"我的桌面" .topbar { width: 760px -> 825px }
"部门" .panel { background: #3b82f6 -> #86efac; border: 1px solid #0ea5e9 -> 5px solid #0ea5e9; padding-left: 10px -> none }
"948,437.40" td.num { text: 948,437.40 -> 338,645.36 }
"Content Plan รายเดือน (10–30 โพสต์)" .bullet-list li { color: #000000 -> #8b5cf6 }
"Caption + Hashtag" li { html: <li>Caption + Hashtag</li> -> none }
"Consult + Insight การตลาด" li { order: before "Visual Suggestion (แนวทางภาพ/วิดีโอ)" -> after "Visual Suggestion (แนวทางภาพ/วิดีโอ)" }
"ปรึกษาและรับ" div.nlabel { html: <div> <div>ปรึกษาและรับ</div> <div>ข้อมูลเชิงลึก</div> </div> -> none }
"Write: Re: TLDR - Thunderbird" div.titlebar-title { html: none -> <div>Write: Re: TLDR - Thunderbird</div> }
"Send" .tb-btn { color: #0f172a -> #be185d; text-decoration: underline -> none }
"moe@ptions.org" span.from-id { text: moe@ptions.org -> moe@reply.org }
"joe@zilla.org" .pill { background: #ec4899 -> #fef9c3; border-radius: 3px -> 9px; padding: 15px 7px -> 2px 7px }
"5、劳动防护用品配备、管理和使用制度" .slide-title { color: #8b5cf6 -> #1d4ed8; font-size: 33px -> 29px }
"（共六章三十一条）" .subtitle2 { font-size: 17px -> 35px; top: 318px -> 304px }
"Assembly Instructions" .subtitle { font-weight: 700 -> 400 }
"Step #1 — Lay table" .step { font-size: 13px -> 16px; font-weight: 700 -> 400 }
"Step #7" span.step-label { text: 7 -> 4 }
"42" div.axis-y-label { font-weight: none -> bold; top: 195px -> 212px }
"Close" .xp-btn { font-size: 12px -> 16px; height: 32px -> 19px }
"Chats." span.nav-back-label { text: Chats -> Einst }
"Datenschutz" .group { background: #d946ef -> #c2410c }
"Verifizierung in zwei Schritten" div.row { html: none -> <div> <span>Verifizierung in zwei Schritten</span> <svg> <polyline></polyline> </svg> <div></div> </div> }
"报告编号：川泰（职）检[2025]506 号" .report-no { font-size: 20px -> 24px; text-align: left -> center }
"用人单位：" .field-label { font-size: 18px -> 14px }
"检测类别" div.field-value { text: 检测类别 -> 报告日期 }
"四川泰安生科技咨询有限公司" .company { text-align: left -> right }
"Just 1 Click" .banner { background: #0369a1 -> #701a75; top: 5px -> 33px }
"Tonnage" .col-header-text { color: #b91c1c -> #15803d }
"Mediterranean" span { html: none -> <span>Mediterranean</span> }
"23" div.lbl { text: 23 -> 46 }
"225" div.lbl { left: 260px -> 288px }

---------------

What you are asked to do |
The output should be exactly the lines above from the line containing "font-size: 18px ->" to the line containing "color: #b91c1c ->", inclusive, with no other lines.

Exercise result |
"用人单位：" .field-label { font-size: 18px -> 14px }
"检测类别" div.field-value { text: 检测类别 -> 报告日期 }
"四川泰安生科技咨询有限公司" .company { text-align: left -> right }
"Just 1 Click" .banner { background: #0369a1 -> #701a75; top: 5px -> 33px }
"Tonnage" .col-header-text { color: #b91c1c -> #15803d }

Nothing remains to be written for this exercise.